One crazy idea

That isn't so crazy at all

— MIKE HUCKABEE'S candidacy for president is looking better every day. He's got some good ideas and maybe a bad one or two, but enough sparkle, humor, humanity and sheer showmanship to make most of the other candidates look robotic as they plod through their Talking Points. The Huck would surely be a top-tier contender for the Republican nomination but for one minor detail: He. Can't. Raise. Money.

And that's what really matters in presidential campaigns, right? Big steaming piles of moolah, collected by who-knowswhom using whatever corporate fronts,political action committees, bundlers, third parties, and tax loopholes the best lawheads can devise. The votes and the actual election? Don't be quaint. As any cynic will tell you, politics is all a matter of how much money you raise and spend, not how well the candidate campaigns.

As of last week, Mike Huckabee's campaign had $651,300 on hand. That compares with John McCain's $1.7 million, Rudy Giuliani's $11.6 million, and Mitt Romney's $9.2 million. And it explains why a voter stood up at a campaign stop last week and asked Mr. Huckabee a darn good question: Why should anybody vote for a guy who may look great in person but can't afford the airtime needed to reach voters in California or Florida?

How did The Huck respond? In typical, Huckish fashion. That is, thin-skinned defensiveness. Or so it appeared, but only at first. Mike Huckabee didn't defend his fundraising so much as attack everybody else's. The whole system of campaign donations is screwy, he contended, and who could disagree? The former governor of Arkansas went on to propose (a) ending all limits on individual contributions, and (b) requiring that candidates report all their contributions immediately. Wow.There's a concept or two. To use his typical, soundbite-friendly language, Mike Huckabee believes the rules on giving to political campaigns should be reduced to: "nothing prohibited, everything disclosed."

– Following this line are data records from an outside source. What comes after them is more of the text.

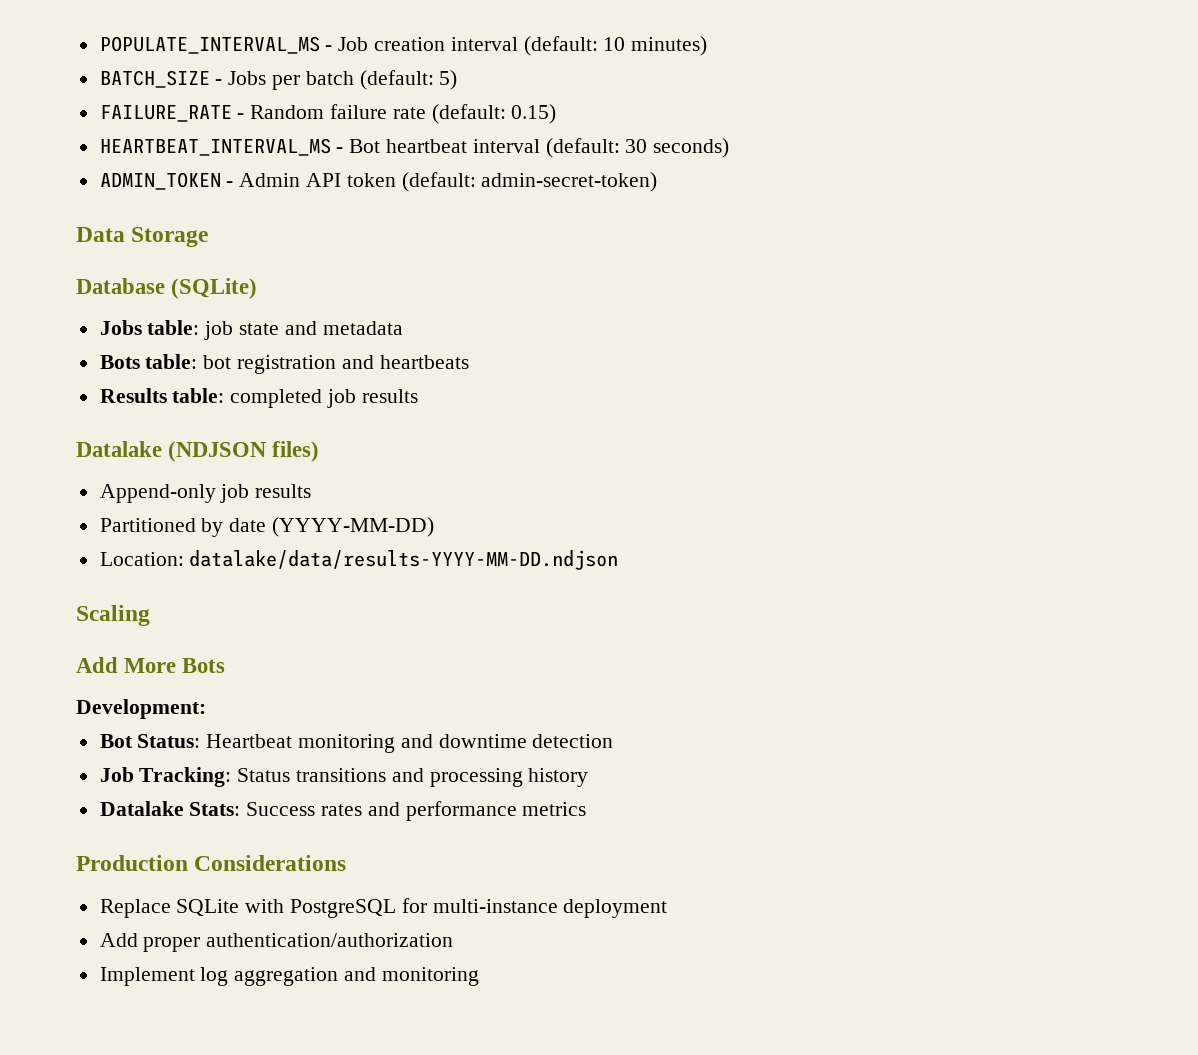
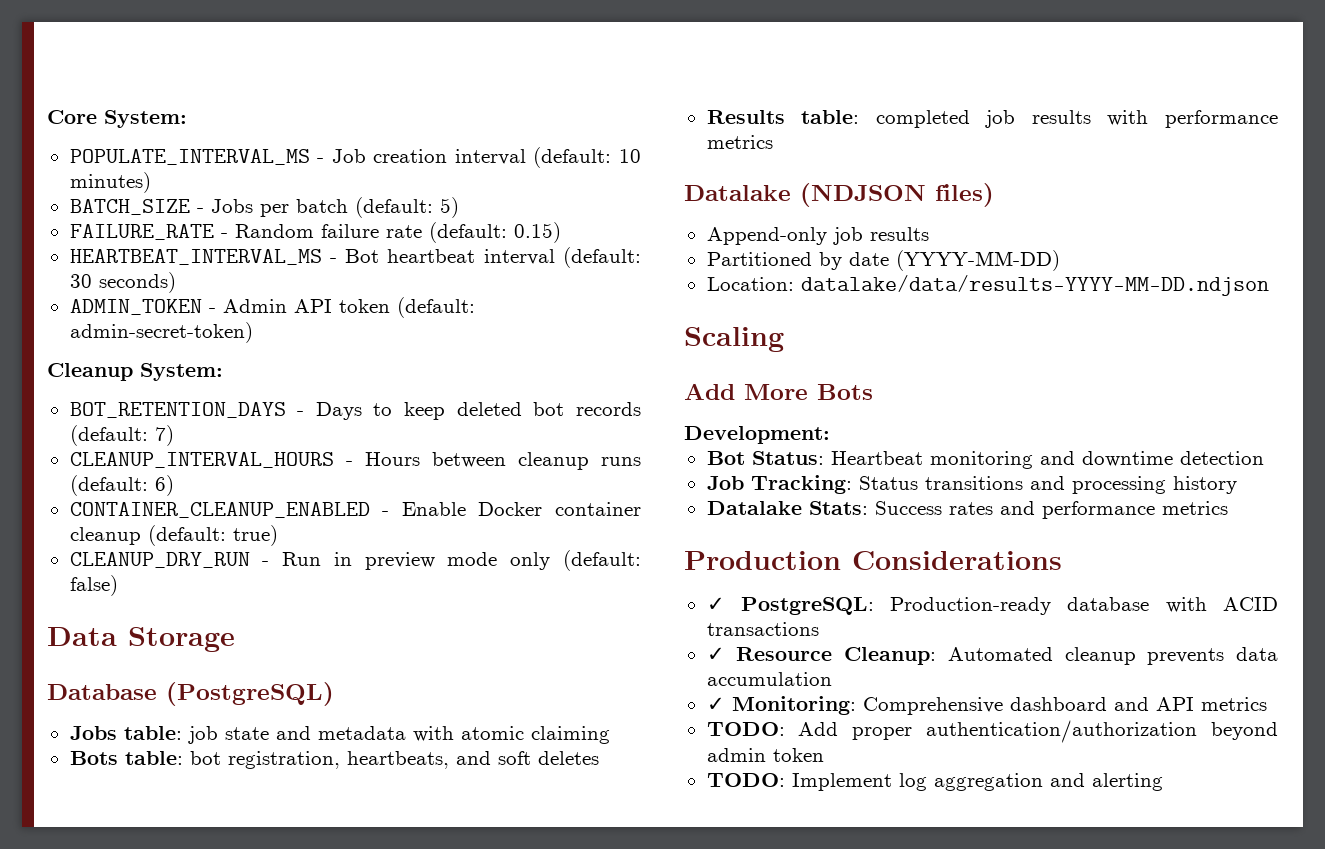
+ Core System:
+ Cleanup System:
+ BOT_RETENTION_DAYS - Days to keep deleted bot records (default: 7)
+ CLEANUP_INTERVAL_HOURS - Hours between cleanup runs (default: 6)
+ CONTAINER_CLEANUP_ENABLED - Enable Docker container cleanup (default: true)
+ CLEANUP_DRY_RUN - Run in preview mode only (default: false)
- Database (SQLite)
+ Database (PostgreSQL)
- Jobs table: job state and metadata
+ Jobs table: job state and metadata with atomic claiming
- Bots table: bot registration and heartbeats
+ Bots table: bot registration, heartbeats, and soft deletes
- Results table: completed job results
+ Results table: completed job results with performance metrics
- Replace SQLite with PostgreSQL for multi-instance deployment
- Add proper authentication/authorization
- Implement log aggregation and monitoring
+ ✓ PostgreSQL: Production-ready database with ACID transactions
+ ✓ Resource Cleanup: Automated cleanup prevents data accumulation
+ ✓ Monitoring: Comprehensive dashboard and API metrics
+ TODO: Add proper authentication/authorization beyond admin token
+ TODO: Implement log aggregation and alerting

End contribution limits? Heresy! The wisdom of limiting campaign contributions has become the great unexamined assumption of our times. How dare The Huck challenge the most conventional wisdom in politics? We all know the purpose of limiting individual contributions: So some fat-cat donor can't simply buy an election. Picture a George Soros type dropping a billion dollars on a candidate of his own design/training. That'd buy a lot of commercials. So why not limit the Big Spenders so they don't have any more influence than the little guy?

Because in the world of Big Money Politics, circa 2007, there are lots of ways to buy influence besides writing checks to the candidates. See the expanding universe of 527 groups-named after the number of the loophole in the Internal Revenue Code that inspired them. There are also the political action committees,the world of Soft Money, and the antics of donation bundlers like the mysterious Norman Hsu, who was one heck of a fundraiser for Hillary Clinton until the law finally caught up with him. And those are just the scams we know about.

Every election seems to uncover some new, perfectly legal but altogether shady way for candidates to raise cash. Which makes you wonder if limits on personal donations don't so much curb the influence of money in politics as cloak it. Here's the big problem with the multiplicity of front groups for political donors: They make it almost impossibleto answer a most basic question in presidential campaigns: Who's giving to whom?

There's another problem with the current system: It does nothing to limit the super-rich from giving as much as they wish to their own political campaigns. At last count, Mitt Romney, the governor of Massachusetts and presidential candidate has "lent" his own campaign $17.4 million. Advantage to Moneybags Mitt? Not necessarily. Selffunded pols tend to perform poorly in national politics. Ross Perot ran third behind Bill Clinton and George H W. Bush. And how many folks will remember that Steve Forbes ran for president?

It's the other half of Mike Huckabee's argument that appeals most, at least to those of us in the press: Transparency. Let the voters know who is giving exactly how much and exactly to whom. Immediately. To expand on Mr. Huckabee's idea, why not adopt two simple requirements:

(1) Campaigns must report their contributions at the end of each day. Forget waiting three months for the reports to show up as a public record. Let's get the information every 24 hours. When Richie Rich steps in a with a huge donation, the world-and more specifically the electorate-should know about it. At the time.

(2) End the now entrenched system of PACs, 527s, and front groups that channel money to the candidates in as cloudy a way as the law allows. Let folks give as much as they want, but insist on clear accountability: Each donor has to put his name behind every buck. No shams, no committees-just a donor's name and address.

This latest brainstorm from The Huck may sound like the complaint of a cashless candidate. But that doesn't make it any less attractive. So don't let the cynics fool you-money isn't everything in politics. Not yet. Candidates still have to do things the old-fashioned, democractic way: Run a good campaign, appeal to the voters, and get the most votes. Mike Huckabee may be on to something. Big money isn't the great danger of democratic politics. It's secrecy. The American voter may not be for sale after all.

If The Huck's campaign continues to pick up speed and he outshines his bigmoney competition, he might prove to be Exhibit A in the case for real campaign finance reform, not the simulacrum of it too many of us have been sold.